The case of the Berney-Edwards twins in the UK:
Although the case reported by UNAL is the first to be published by a Colombian scientific journal, the truth is that other cases have been presented in the world. An example is that of the twins Calder and Alexandra Berney-Edwards who were born in the United Kingdom through a surrogacy.
In February 2019, the portal BBC reported the case of the pair and how the conception of the children was carried out.

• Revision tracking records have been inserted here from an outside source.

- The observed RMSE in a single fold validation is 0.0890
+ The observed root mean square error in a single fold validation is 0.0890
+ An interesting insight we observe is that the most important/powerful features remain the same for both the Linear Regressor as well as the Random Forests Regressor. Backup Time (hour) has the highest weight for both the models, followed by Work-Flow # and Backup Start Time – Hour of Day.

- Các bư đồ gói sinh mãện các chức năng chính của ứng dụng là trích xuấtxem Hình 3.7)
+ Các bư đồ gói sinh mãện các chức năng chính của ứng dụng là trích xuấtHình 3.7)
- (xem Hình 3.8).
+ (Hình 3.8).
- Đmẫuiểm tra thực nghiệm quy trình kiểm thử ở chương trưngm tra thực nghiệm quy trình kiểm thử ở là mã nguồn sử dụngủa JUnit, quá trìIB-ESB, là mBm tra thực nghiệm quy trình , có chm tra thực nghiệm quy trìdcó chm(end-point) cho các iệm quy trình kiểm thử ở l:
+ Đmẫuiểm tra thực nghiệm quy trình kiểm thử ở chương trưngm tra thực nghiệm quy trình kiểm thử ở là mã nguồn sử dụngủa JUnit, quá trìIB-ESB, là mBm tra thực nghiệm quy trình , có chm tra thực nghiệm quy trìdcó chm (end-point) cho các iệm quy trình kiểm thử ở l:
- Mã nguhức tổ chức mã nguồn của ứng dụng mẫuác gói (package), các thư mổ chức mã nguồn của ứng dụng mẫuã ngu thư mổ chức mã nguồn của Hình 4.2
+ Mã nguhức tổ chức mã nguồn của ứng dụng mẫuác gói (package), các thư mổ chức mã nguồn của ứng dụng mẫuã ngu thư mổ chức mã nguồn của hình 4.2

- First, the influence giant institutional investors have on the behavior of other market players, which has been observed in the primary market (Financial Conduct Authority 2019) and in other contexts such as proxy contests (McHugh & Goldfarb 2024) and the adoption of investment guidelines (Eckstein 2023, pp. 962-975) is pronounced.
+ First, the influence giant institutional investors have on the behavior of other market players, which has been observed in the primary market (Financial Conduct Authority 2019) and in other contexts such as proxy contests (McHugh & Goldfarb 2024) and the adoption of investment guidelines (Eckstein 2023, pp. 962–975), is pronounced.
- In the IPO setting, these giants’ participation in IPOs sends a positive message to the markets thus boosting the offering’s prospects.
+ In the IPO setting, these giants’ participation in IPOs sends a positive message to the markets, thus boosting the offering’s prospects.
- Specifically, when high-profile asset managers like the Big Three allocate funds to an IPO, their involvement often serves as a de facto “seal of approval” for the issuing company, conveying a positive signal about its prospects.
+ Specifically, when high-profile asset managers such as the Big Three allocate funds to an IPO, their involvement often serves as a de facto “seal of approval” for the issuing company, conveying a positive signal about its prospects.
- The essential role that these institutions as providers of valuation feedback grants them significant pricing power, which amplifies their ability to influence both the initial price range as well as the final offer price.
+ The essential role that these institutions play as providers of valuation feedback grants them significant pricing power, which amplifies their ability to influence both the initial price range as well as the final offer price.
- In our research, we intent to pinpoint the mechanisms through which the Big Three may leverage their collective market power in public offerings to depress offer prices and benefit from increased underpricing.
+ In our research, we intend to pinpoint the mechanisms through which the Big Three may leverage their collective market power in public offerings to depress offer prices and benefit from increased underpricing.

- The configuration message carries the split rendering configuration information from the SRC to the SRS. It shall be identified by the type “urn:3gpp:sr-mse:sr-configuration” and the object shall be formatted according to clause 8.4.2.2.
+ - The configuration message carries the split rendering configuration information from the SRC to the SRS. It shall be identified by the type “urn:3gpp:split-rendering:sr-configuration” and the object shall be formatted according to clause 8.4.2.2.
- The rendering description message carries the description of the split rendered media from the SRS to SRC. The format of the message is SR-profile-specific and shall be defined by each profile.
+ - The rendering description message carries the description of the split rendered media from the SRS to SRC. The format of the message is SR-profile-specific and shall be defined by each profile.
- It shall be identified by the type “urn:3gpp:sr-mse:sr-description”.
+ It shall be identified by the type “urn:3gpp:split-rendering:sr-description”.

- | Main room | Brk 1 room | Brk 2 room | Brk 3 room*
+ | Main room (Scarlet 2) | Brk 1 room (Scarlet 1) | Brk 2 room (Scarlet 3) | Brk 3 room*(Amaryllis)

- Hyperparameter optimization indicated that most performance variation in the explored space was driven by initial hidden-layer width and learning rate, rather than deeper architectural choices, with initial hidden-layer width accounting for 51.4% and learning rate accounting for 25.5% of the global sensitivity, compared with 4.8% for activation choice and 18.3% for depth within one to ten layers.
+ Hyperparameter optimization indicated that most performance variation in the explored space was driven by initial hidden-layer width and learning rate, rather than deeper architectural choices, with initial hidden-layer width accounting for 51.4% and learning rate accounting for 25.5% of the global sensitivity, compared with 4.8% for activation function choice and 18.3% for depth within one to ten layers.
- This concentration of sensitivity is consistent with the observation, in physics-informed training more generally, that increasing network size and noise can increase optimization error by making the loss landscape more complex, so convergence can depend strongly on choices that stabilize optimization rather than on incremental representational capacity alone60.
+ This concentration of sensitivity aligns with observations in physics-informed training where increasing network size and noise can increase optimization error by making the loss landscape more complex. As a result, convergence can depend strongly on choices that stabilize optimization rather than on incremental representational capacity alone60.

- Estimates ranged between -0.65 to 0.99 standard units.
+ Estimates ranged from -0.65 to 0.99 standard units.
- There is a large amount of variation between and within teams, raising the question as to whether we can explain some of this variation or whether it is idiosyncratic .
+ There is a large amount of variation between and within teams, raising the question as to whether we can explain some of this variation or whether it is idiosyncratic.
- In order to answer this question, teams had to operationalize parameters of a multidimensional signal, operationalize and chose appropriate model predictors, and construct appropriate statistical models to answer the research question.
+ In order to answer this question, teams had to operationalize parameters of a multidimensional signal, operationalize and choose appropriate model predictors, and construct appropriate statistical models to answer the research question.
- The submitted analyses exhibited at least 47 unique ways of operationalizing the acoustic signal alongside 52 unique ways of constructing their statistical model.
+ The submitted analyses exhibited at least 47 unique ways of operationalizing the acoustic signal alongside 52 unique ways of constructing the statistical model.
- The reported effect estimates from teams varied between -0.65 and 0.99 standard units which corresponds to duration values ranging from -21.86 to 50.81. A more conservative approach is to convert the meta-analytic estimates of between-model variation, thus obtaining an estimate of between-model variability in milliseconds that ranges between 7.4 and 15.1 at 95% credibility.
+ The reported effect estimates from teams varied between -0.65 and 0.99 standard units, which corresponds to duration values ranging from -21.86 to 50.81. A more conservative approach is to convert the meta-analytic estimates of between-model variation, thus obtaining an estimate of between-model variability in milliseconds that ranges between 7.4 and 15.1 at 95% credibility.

According to the British network, the children’s parents are Simon and Graeme Berney-Edwards, a homosexual couple from the United Kingdom.
When Simon and Graeme decided to have children, they went to an agency that is responsible for helping parents with in vitro fertilization processes.
Initially, they had the idea that they would first have a child begotten by one of them and later a second child begotten by the other.
However, the agency that helped them indicated that it was possible to have both children at the same time and with the same mother.. After a bit of hesitation, the couple decided to go ahead with this idea, for which they found an anonymous egg donor in the United States.
They traveled to Las Vegas, where the eggs were collected and separated into two groups: half would be fertilized with Simon’s sperm and the other half with Graeme’s.
The resulting fertilized embryos were evaluated and frozen until the moment of implantation in the pregnant mother’s womb.
Once the embryos were implanted, Simon and Graeme followed the pregnancy remotely and arranged to travel to Canada, where the expectant mother resided, about six weeks before the possible date of birth.
“We always said that if we were lucky enough to have one of each it would be enough. We wouldn’t consider having four, but I say never say never again“, Simon told BBC, who revealed that they still have nine frozen embryos.